Inside Ant Group’s Ragent: Building Scalable AI Agents on Ray
This article explains how Ant Group’s Ragent framework leverages Ray to create scalable, multi‑tenant AI agents, detailing its background, motivation, and design while outlining the core modules—Profile, Memory, Planning, and Action—that power large‑language‑model agents.
This article introduces Ant Group’s latest Ray‑based distributed agent framework, Ragent, and outlines its background, motivation, and design & implementation.
Background
Ray is the underlying distributed framework used by OpenAI for large‑model training. Ant Group joined Ray early, contributed over 26% of its core code—making it the world’s second‑largest contributor—and now operates more than 1.5 million CPU cores while maintaining the Ray community in China.
Since forming a Ray team in 2017, Ant released its first business‑scenario flow‑graph engine Geaflow in 2018. Between 2018 and 2022, it built several compute engines on Ray, including Realtime, the open‑source Mobius engine, and the inference/scientific‑computing engine Mars, and pioneered a Multi‑Tenant architecture now being considered by the Ray community.

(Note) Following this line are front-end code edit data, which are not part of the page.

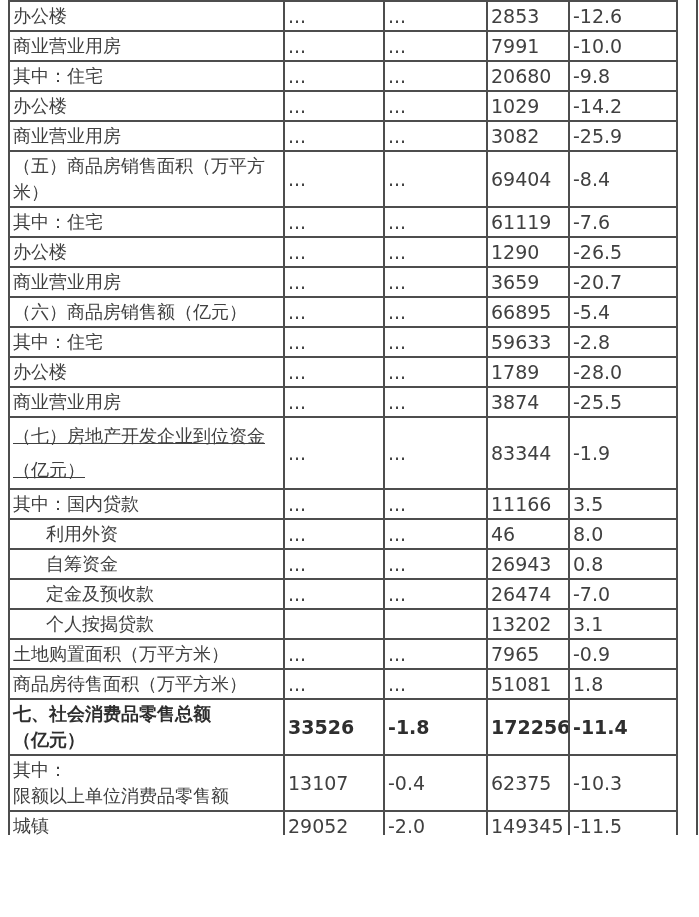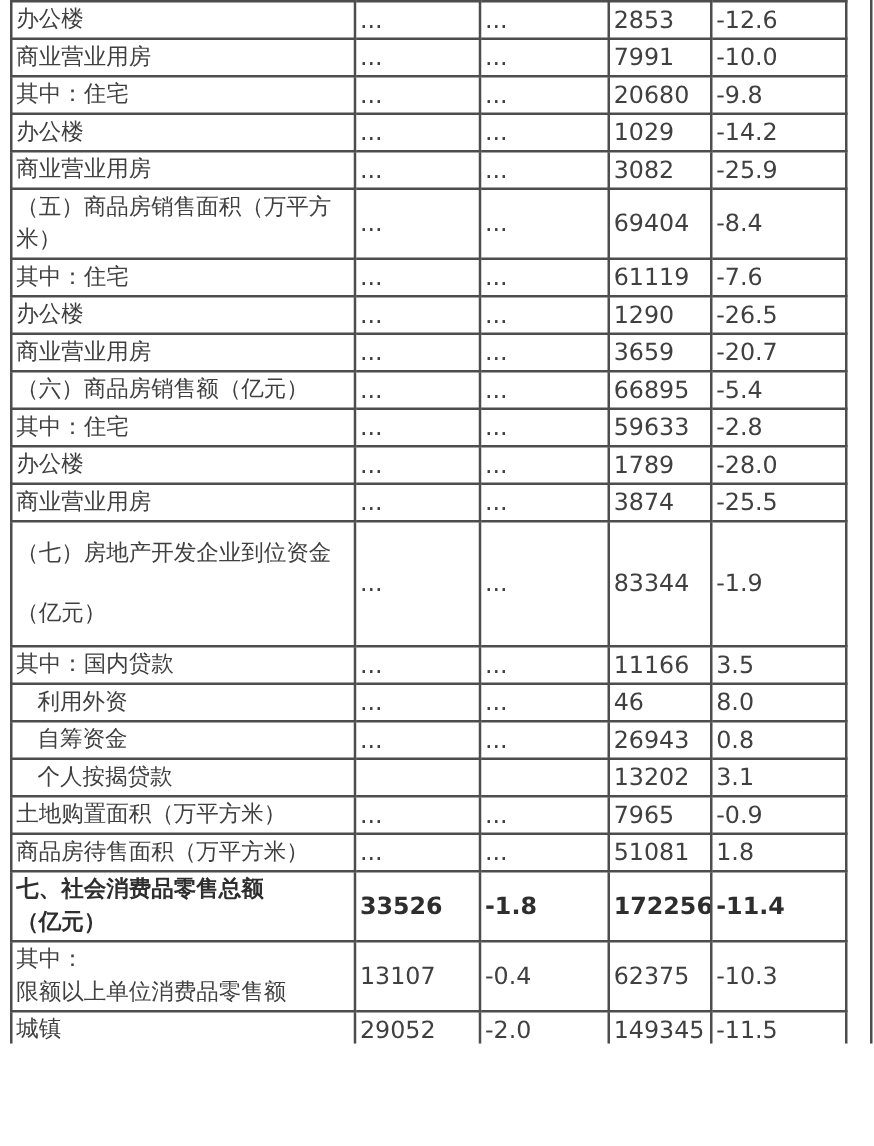--- a/index.html
+++ b/index.html
@@ -31,24 +31,24 @@
     line-height:26px;
     padding:1px 3px;
     vertical-align:middle;
     overflow:hidden;
   }
   td.c-label{
     font-size:18px;
     white-space:pre-line;
     word-break:keep-all;
   }
-  td.indent{padding-left:20px;}
+  td.indent{padding-left:36px;}
   tr.double td{height:56px;}
   tr.triple td{height:68px;}
-  tr.triple td.c-label{line-height:48px;}
+  tr.triple td.c-label{line-height:34px;text-decoration:underline;}
   tr.bold td{font-weight:bold;color:var(--c-bold);}
   .edge-line{
     position:absolute;
     left:696px;top:0;
     width:2px;height:917px;
     background:var(--c-border);
   }
 </style>
 </head>
 <body>
@@ -178,20 +178,27 @@
           <td class="c-val">8.0</td>
         </tr>
         <tr>
           <td class="c-label indent">自筹资金</td>
           <td class="c-val">...</td>
           <td class="c-val">...</td>
           <td class="c-val">26943</td>
           <td class="c-val">0.8</td>
         </tr>
         <tr>
+          <td class="c-label indent">定金及预收款</td>
+          <td class="c-val">...</td>
+          <td class="c-val">...</td>
+          <td class="c-val">26474</td>
+          <td class="c-val">-7.0</td>
+        </tr>
+        <tr>
           <td class="c-label indent">个人按揭贷款</td>
           <td class="c-val"></td>
           <td class="c-val"></td>
           <td class="c-val">13202</td>
           <td class="c-val">3.1</td>
         </tr>
         <tr>
           <td class="c-label">土地购置面积（万平方米）</td>
           <td class="c-val">...</td>
           <td class="c-val">...</td>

In the 2023‑2024 large‑model era, Ant delivered Unified AI Serving, integrating offline, online, AI inference, and AI deployment for its massive workloads. The newest effort is an AI Agent framework built on Ray, presented in three parts: background, motivation, and design & implementation.
Motivation
LLM‑based agents require four core modules:
Profile : defines the agent’s persona, e.g., a gentle travel assistant handling travel management and data analysis.
Memory : consists of Knowledge (domain and prior knowledge) and Experience (recorded dialogues, user queries, reasoning steps, and action outcomes) to improve future behavior.
Planning : breaks complex tasks into manageable subtasks using algorithms such as Chain‑of‑Thought or Tree‑of‑Thought, akin to flowcharts in programming.
Action : executes tasks based on experience and plans. A key feature is Function Calling, enabling the model to invoke external functions or interact with physical devices.
These four modules constitute the essential components of a large‑language‑model‑based agent.
Design & Implementation
Ragent implements the above modules on top of Ray, leveraging its scalable distributed execution to support massive workloads and multi‑tenant isolation.